Exercise brief:
All that is wanted is the exact lines from the first line of the data below through the line with "- 8 farklı boss", both ends included, with pictures omitted.

[Stored items]
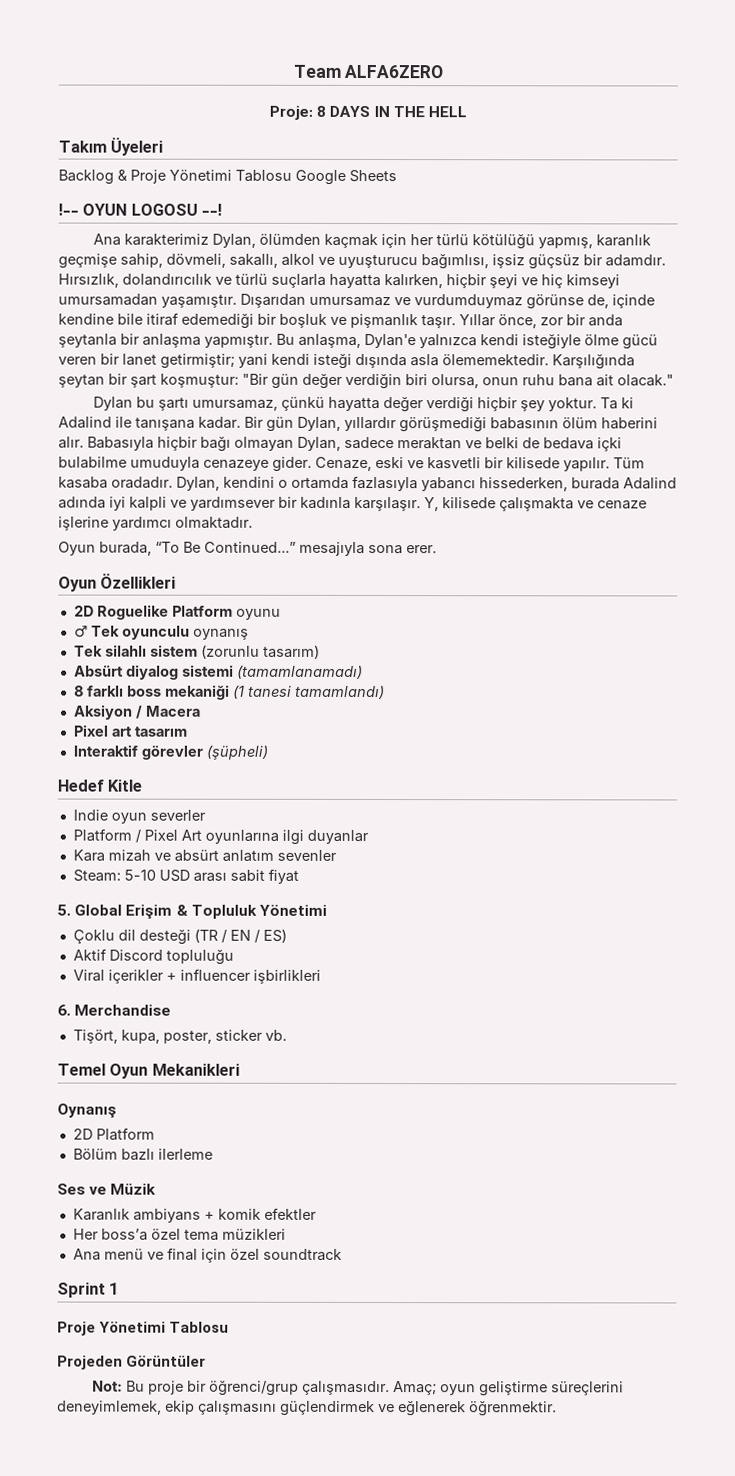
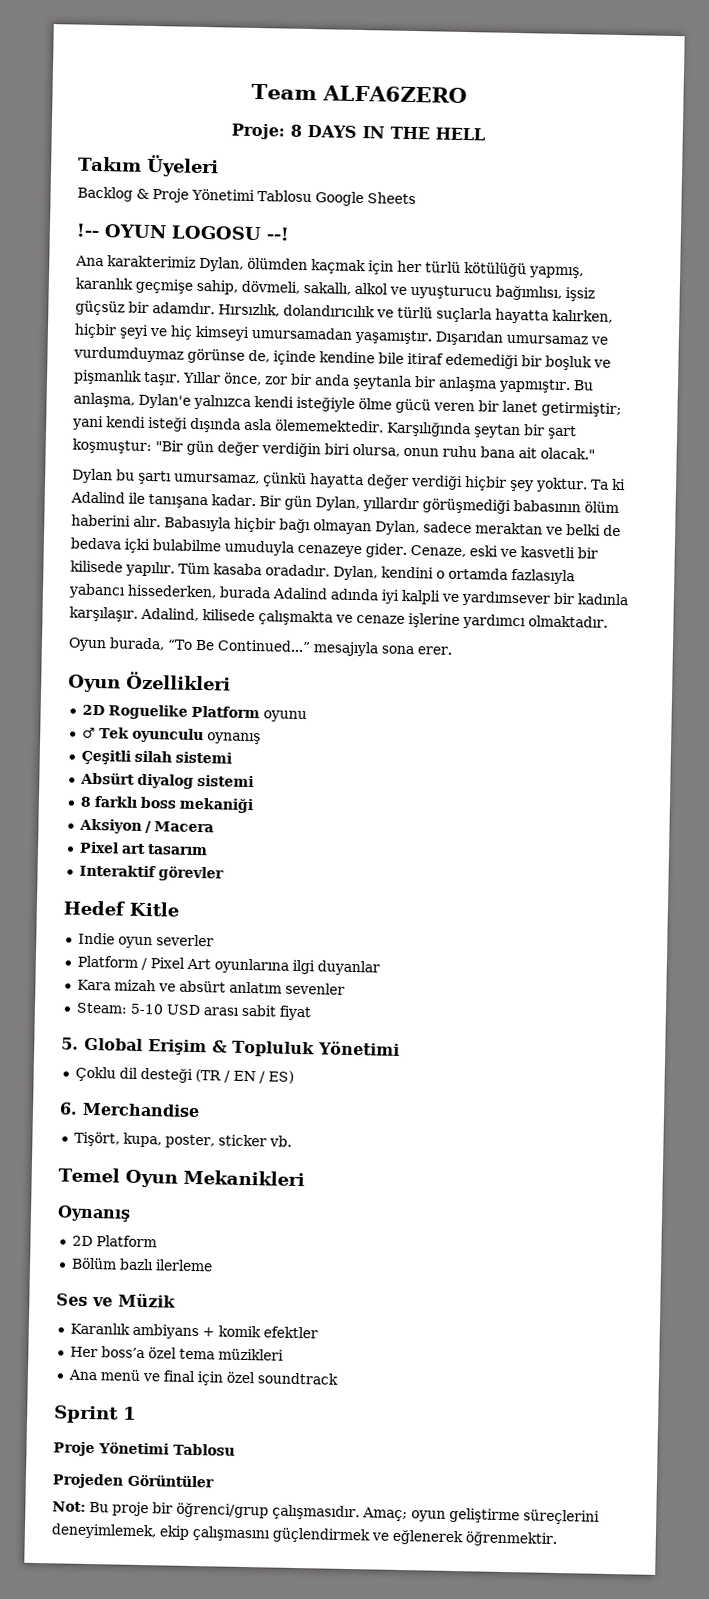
- Y, kilisede çalışmakta ve cenaze işlerine yardımcı olmaktadır.
+ Adalind, kilisede çalışmakta ve cenaze işlerine yardımcı olmaktadır.
- Tek silahlı sistem (zorunlu tasarım)
+ Çeşitli silah sistemi
- Absürt diyalog sistemi (tamamlanamadı)
+ Absürt diyalog sistemi
- 8 farklı boss mekaniği (1 tanesi tamamlandı)
+ 8 farklı boss mekaniği
- Interaktif görevler (şüpheli)
+ Interaktif görevler
- Aktif Discord topluluğu
- Viral içerikler + influencer işbirlikleri

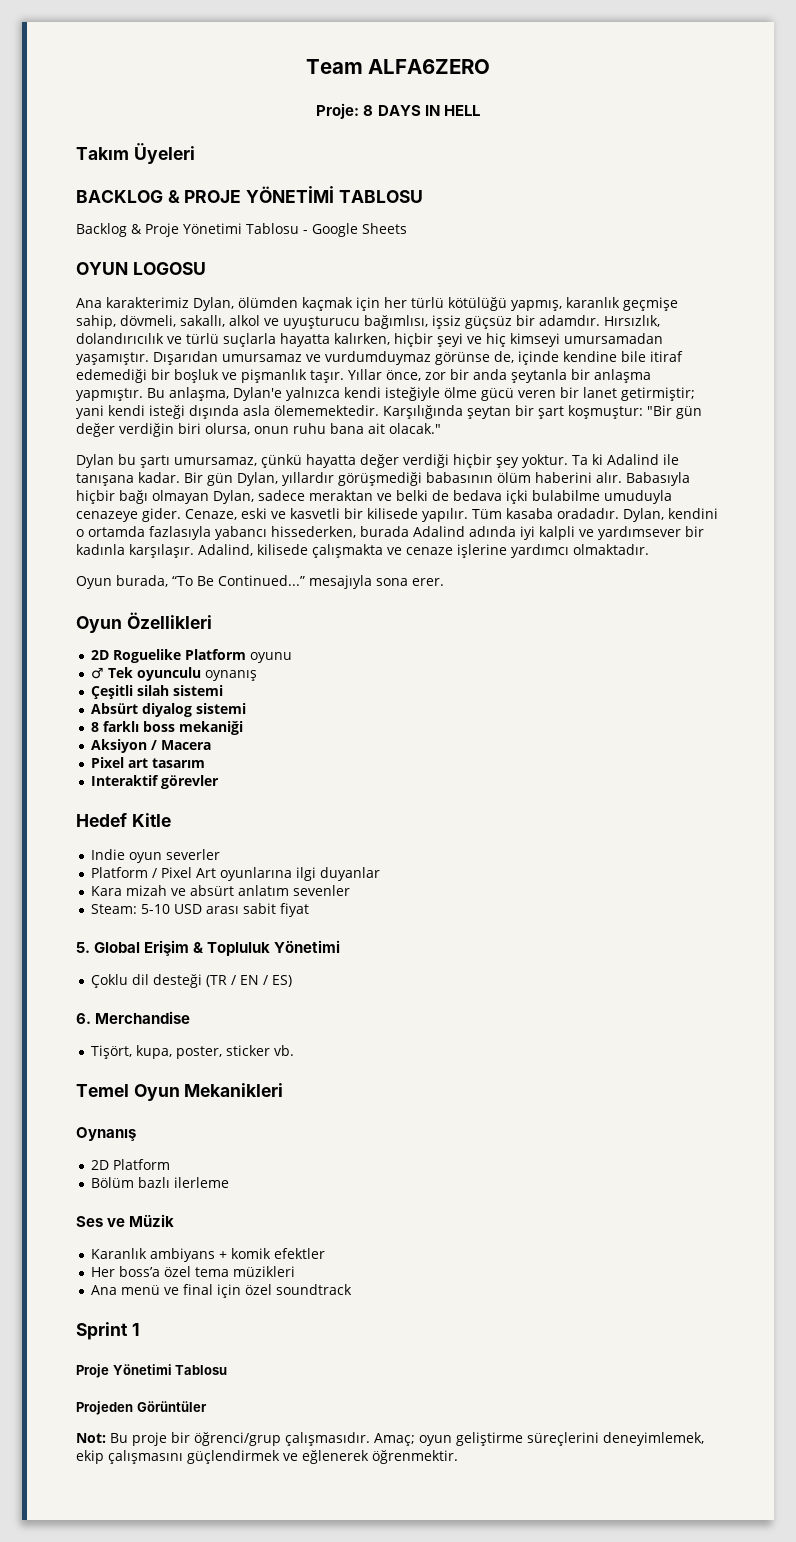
- Proje: 8 DAYS IN THE HELL
+ Proje: 8 DAYS IN HELL
+ BACKLOG & PROJE YÖNETİMİ TABLOSU
- Backlog & Proje Yönetimi Tablosu Google Sheets
+ Backlog & Proje Yönetimi Tablosu - Google Sheets
- !-- OYUN LOGOSU --!
+ OYUN LOGOSU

Response area:
- Y, kilisede çalışmakta ve cenaze işlerine yardımcı olmaktadır.
+ Adalind, kilisede çalışmakta ve cenaze işlerine yardımcı olmaktadır.
- Tek silahlı sistem (zorunlu tasarım)
+ Çeşitli silah sistemi
- Absürt diyalog sistemi (tamamlanamadı)
+ Absürt diyalog sistemi
- 8 farklı boss mekaniği (1 tanesi tamamlandı)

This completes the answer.